What the task requires
What you output must match, exactly, the lines from the start of the records to the line containing "tax: 19% = 251.23 -> 19% = 224.46", both ends kept and pictures excluded.

[Stored items from a collection]
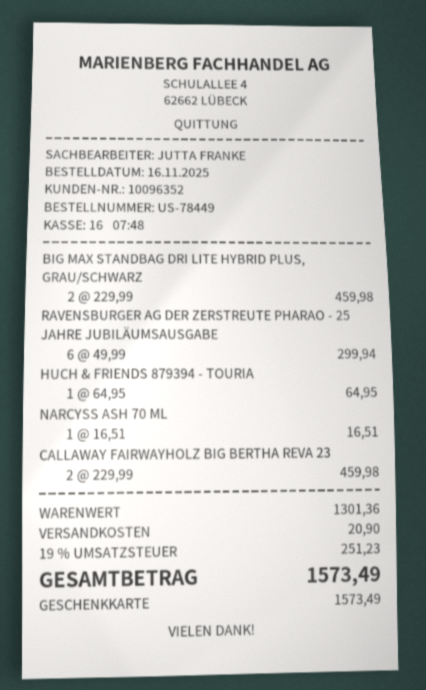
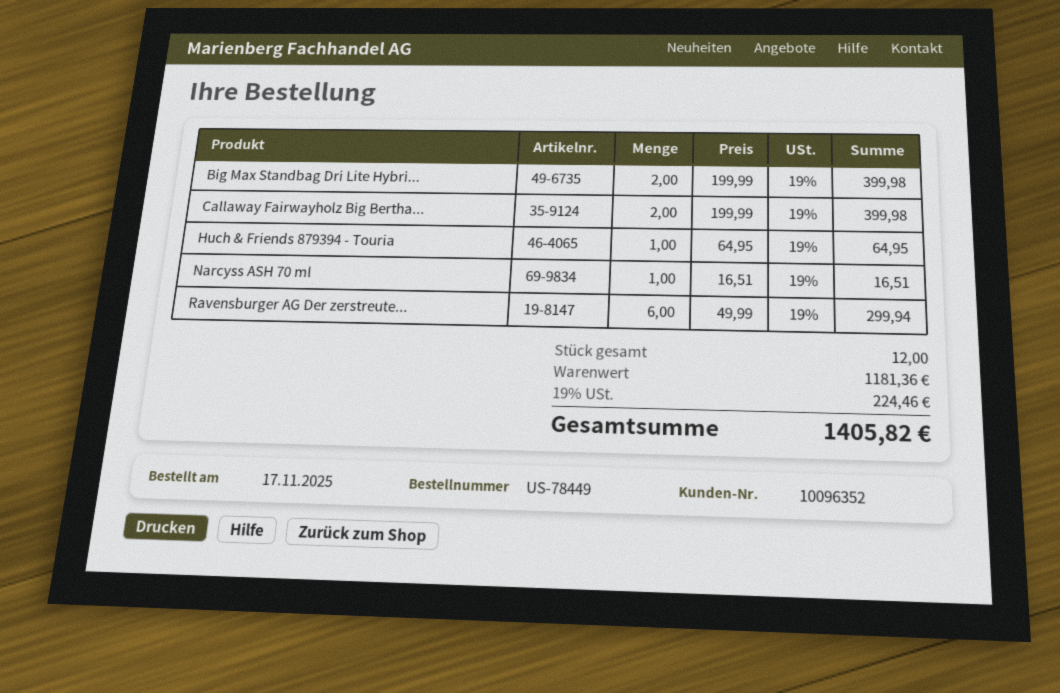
order date: 2025-11-16 -> 2025-11-17
BIG MAX STANDBAG DRI LITE HYBRID PLUS, GRAU/SCHWARZ: 2 x 229.99 = 459.98 -> 2 x 199.99 = 399.98
CALLAWAY FAIRWAYHOLZ BIG BERTHA REVA 23: 2 x 229.99 = 459.98 -> 2 x 199.99 = 399.98
subtotal: 1301.36 -> 1181.36
shipping: 20.90 -> none
tax: 19% = 251.23 -> 19% = 224.46
total: 1573.49 -> 1405.82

Response area
order date: 2025-11-16 -> 2025-11-17
BIG MAX STANDBAG DRI LITE HYBRID PLUS, GRAU/SCHWARZ: 2 x 229.99 = 459.98 -> 2 x 199.99 = 399.98
CALLAWAY FAIRWAYHOLZ BIG BERTHA REVA 23: 2 x 229.99 = 459.98 -> 2 x 199.99 = 399.98
subtotal: 1301.36 -> 1181.36
shipping: 20.90 -> none
tax: 19% = 251.23 -> 19% = 224.46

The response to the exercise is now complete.